▶ Problem requirements
The material below holds pictures, which are to be left out; copy exactly the lines from the one with "[80,936,91,949] // [] -> (271, 1618) none" through the one with "(781, 1487) none".

▶ Records to process

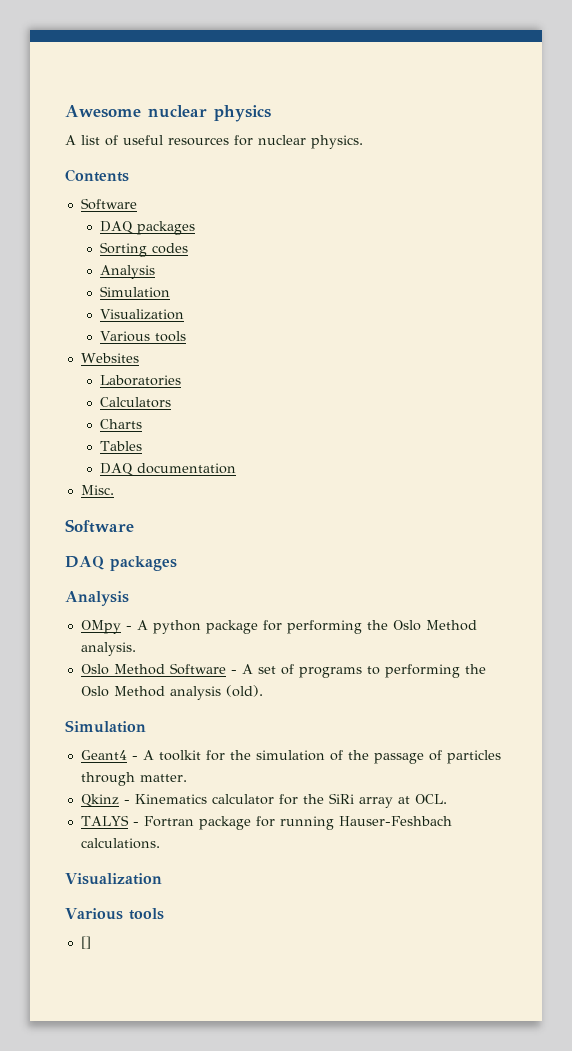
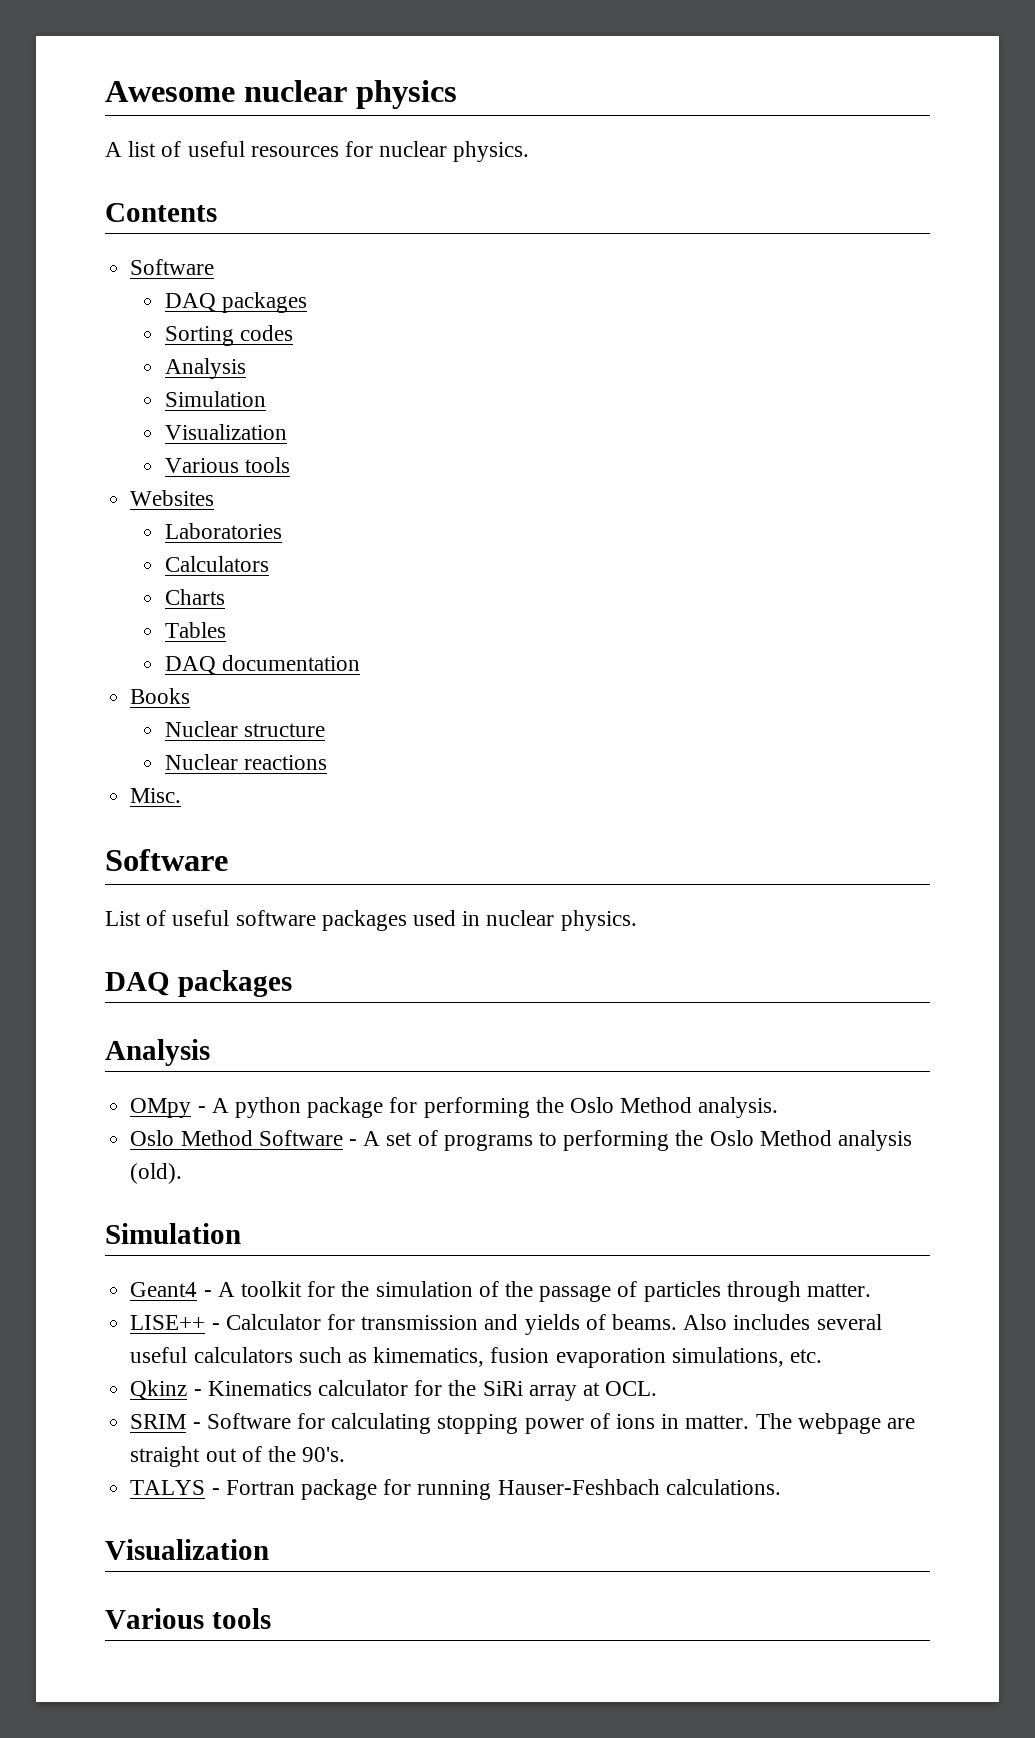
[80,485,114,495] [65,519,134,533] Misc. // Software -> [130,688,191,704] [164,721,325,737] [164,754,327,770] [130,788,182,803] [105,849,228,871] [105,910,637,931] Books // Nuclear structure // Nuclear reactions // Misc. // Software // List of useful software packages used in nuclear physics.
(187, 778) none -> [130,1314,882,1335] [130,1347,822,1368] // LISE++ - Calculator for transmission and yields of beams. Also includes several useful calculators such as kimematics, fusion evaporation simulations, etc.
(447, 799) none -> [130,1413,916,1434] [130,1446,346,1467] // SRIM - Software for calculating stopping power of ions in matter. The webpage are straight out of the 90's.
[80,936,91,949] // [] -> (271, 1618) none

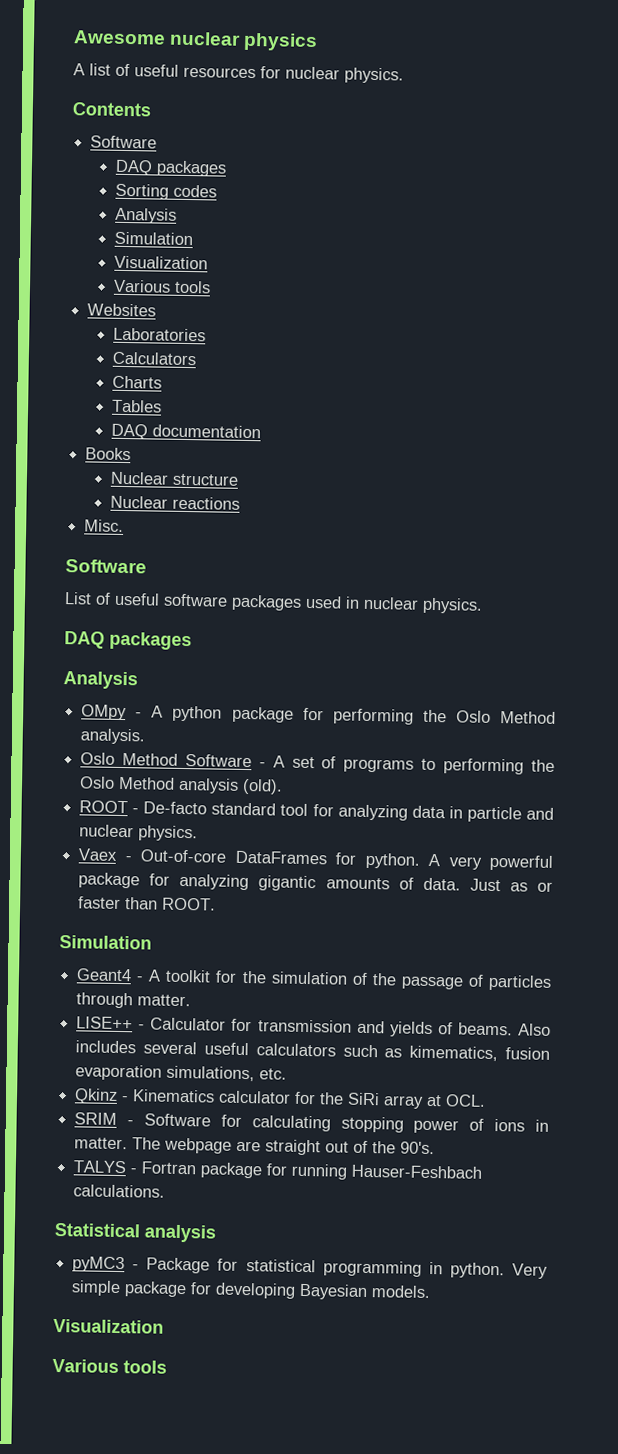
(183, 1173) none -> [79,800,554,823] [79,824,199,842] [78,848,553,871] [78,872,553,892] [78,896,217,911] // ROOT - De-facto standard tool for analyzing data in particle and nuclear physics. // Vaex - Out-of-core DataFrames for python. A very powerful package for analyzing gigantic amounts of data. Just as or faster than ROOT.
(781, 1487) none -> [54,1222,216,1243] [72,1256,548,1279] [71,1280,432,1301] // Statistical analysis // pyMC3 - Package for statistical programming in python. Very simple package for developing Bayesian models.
* * *
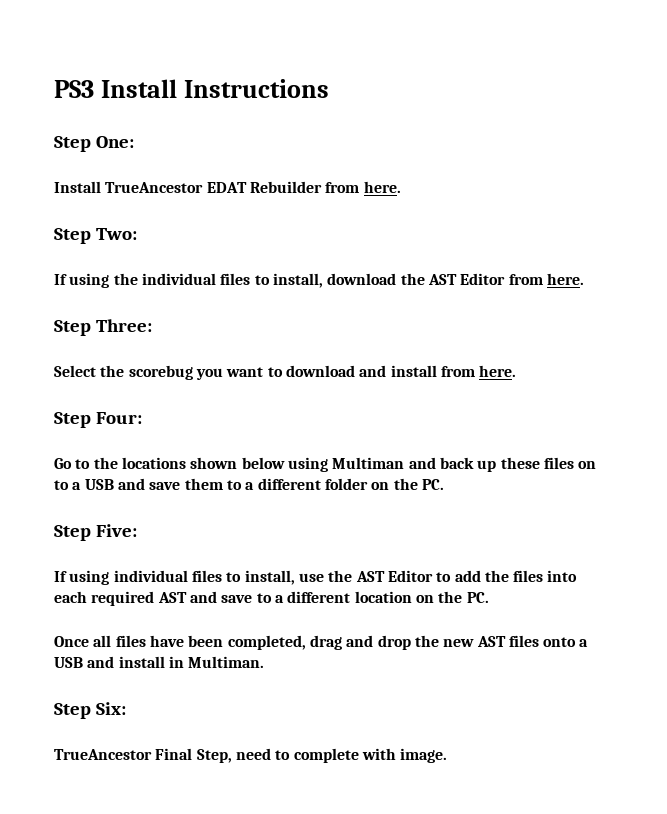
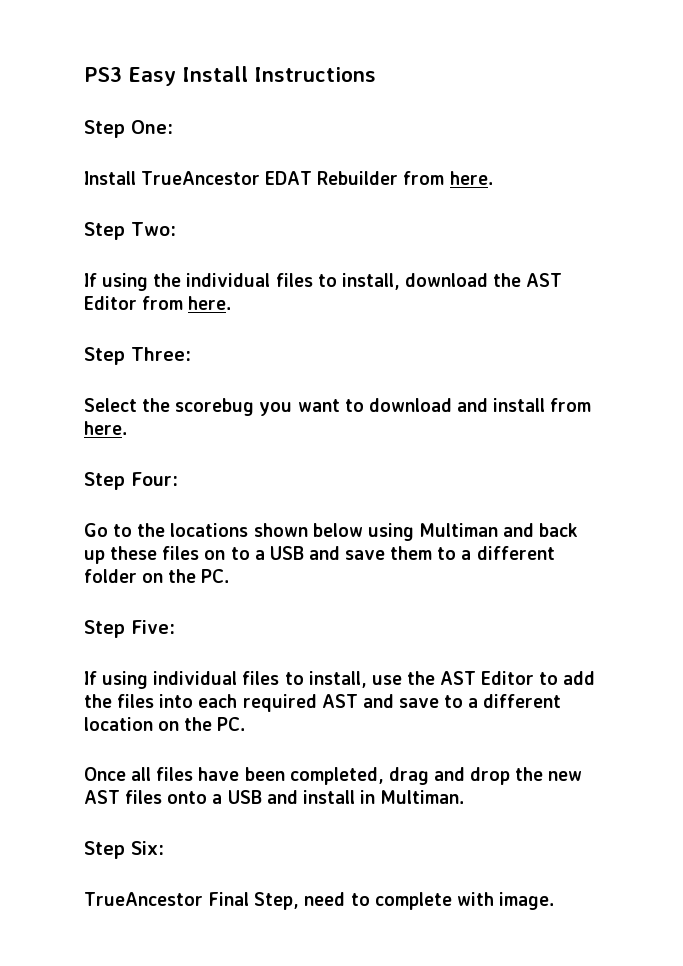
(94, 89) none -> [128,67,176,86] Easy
...
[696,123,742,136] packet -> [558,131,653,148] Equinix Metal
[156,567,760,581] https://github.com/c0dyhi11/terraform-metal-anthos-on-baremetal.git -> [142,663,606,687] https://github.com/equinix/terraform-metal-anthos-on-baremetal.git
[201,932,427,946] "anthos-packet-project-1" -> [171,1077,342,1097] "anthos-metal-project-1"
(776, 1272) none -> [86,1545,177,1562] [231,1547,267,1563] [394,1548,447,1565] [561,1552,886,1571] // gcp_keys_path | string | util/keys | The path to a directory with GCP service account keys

▶ Written response
[80,936,91,949] // [] -> (271, 1618) none

(183, 1173) none -> [79,800,554,823] [79,824,199,842] [78,848,553,871] [78,872,553,892] [78,896,217,911] // ROOT - De-facto standard tool for analyzing data in particle and nuclear physics. // Vaex - Out-of-core DataFrames for python. A very powerful package for analyzing gigantic amounts of data. Just as or faster than ROOT.
(781, 1487) none -> [54,1222,216,1243] [72,1256,548,1279] [71,1280,432,1301] // Statistical analysis // pyMC3 - Package for statistical programming in python. Very simple package for developing Bayesian models.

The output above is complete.